I remember watching television shows and not ‘getting’ the jokes that were somewhat controversial when my family watched Three’s Company and I wondered what was going on in Jack Tripper’s bedroom when he was fortunate enough to get a girl to go in there. I knew it had something to do with s-e-x but it was never said outright. Subtle innuendo was what shows during that time period were best at but for some reason programming executives at the major networks today shy away from shows like Soap which was outrageously funny because it dared to rather sedately, when compared to today’s shows, broach subjects like interracial marriages, homosexuality, and mental health only to embrace shows like Two and a Half Men, another ridiculously funny sitcom that is almost wholly about sex and is about as subtle as a florescent pink tutu on a white elephant.

 

And ‘reality’ shows in the late 70s and early 80s didn’t exist. There were no ‘beeps’ to keep us from hearing the ‘f’ word being tossed about on a cut-throat cooking show. Nor were there pixilated blurs to keep us from seeing some woman’s nipple as she mud wrestles another woman whose bikini bottom gets tugged off her svelte ‘I’ve not eaten real food for 25 days’ body in a battle for immunity all because they want to win a big money prize. (You know, something about that statement is so very wrong)

 

No...back then we lived in an age of variety shows like Donny and Marie and Hee Haw.
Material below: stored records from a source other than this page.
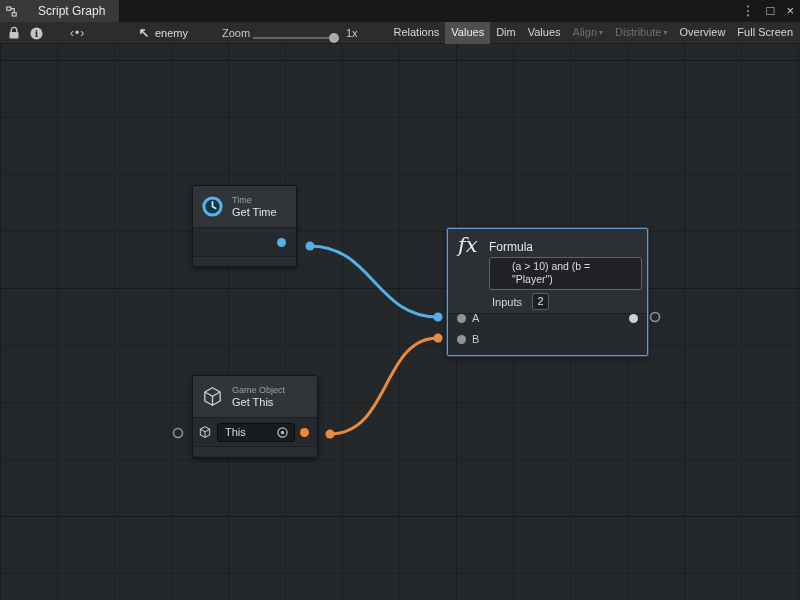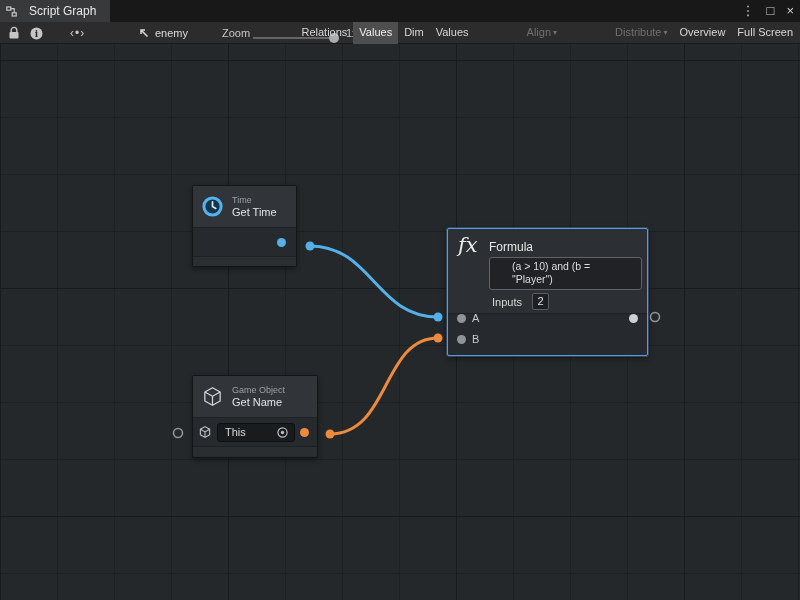--- a/index.html
+++ b/index.html
@@ -9,21 +9,21 @@
     font-family:"Liberation Sans", sans-serif;
     background:#1e1e1e;
     color:#d6d6d6;
     -webkit-font-smoothing:antialiased;
   }
 
   
   .titlebar { position:absolute; left:0; top:0; width:800px; height:22px; background:#181818; }
   .tab {
     position:absolute; left:0; top:0; height:22px; background:#37393b;
-    display:flex; align-items:center; gap:12px; padding:0 14px 0 6px;
+    display:flex; align-items:center; gap:21px; padding:0 14px 0 6px;
     color:#e8e8e8; font-size:12px;
   }
   .win-controls {
     position:absolute; right:6px; top:0; height:22px;
     display:flex; align-items:center; gap:12px; color:#cfcfcf; font-size:13px;
   }
   .win-btn { cursor:default; line-height:22px; }
 
   
   .toolbar {
@@ -45,21 +45,21 @@
     border-radius:50%; background:#a9adb0;
   }
   .tb-zoom-value { left:346px; color:#c9c9c9; }
   .tb-buttons {
     position:absolute; right:1px; top:0; height:22px; display:flex; align-items:stretch;
   }
   .tb-btn {
     padding:0 6px; line-height:21px; color:#d8d8d8; white-space:nowrap;
   }
   .tb-btn.active { background:#4e4e4e; color:#f0f0f0; }
-  .tb-btn.disabled { color:#6f6f6f;margin-left:46px; }
+  .tb-btn.disabled { color:#6f6f6f; }
   .tb-arrow { font-size:8px; margin-left:2px; vertical-align:1px; }
 
   
   .canvas {
     position:absolute; left:0; top:44px; width:800px; height:556px;
     background-color:#25282b;
     background-image:
       repeating-linear-gradient(to right,  #181b1d 0 1px, transparent 1px 228px),
       repeating-linear-gradient(to bottom, #181b1d 0 1px, transparent 1px 228px),
       repeating-linear-gradient(to right,  #1e2124 0 1px, transparent 1px 57px),
@@ -214,21 +214,21 @@
   </div>
 
   <div class="node" style="left:192px; top:331px; width:126px; height:83px;">
     <div class="node-header">
       <svg width="23" height="23" viewBox="0 0 24 24" fill="none" stroke="#d2d6da" stroke-width="1.3" stroke-linejoin="round">
         <path d="M12 2.8 L20 7.3 V16.7 L12 21.2 L4 16.7 V7.3 Z"></path>
         <path d="M4 7.3 L12 11.8 L20 7.3 M12 11.8 V21.2"></path>
       </svg>
       <div>
         <div class="node-cat">Game Object</div>
-        <div class="node-title">Get Name</div>
+        <div class="node-title">Get This</div>
       </div>
     </div>
     <div class="node-body gn-body">
       <svg width="14" height="14" viewBox="0 0 24 24" fill="none" stroke="#c6cace" stroke-width="1.8" stroke-linejoin="round">
         <path d="M12 2.8 L20 7.3 V16.7 L12 21.2 L4 16.7 V7.3 Z"></path>
         <path d="M4 7.3 L12 11.8 L20 7.3 M12 11.8 V21.2"></path>
       </svg>
       <div class="gn-dropdown">
         <span>This</span>
         <svg width="13" height="13" viewBox="0 0 13 13">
The humor was sophomoric and the song and dance numbers were bubble gum flavored and looked like they had been choreographed by Bobby and Sissy during their breaks from the Lawrence Welk Show.

 

But those days are over. They’ve gone the way of roof top antennas and analogue broadcasting. Now we live in a high tech, high speed digital world where the faster we can be instantly gratified is the goal of every programming director and ad executive. One day, in a not too distant future, I imagine people will close their eyes and watch Survivor, Gray’s Anatomy, or some other ‘classic’ show being broadcast directly to their optic nerves via a super-micro chip and chuckle as they think of what it must have been like way back when my daughter was a little girl and had to watch HDTV and only had 150 channels to pick from.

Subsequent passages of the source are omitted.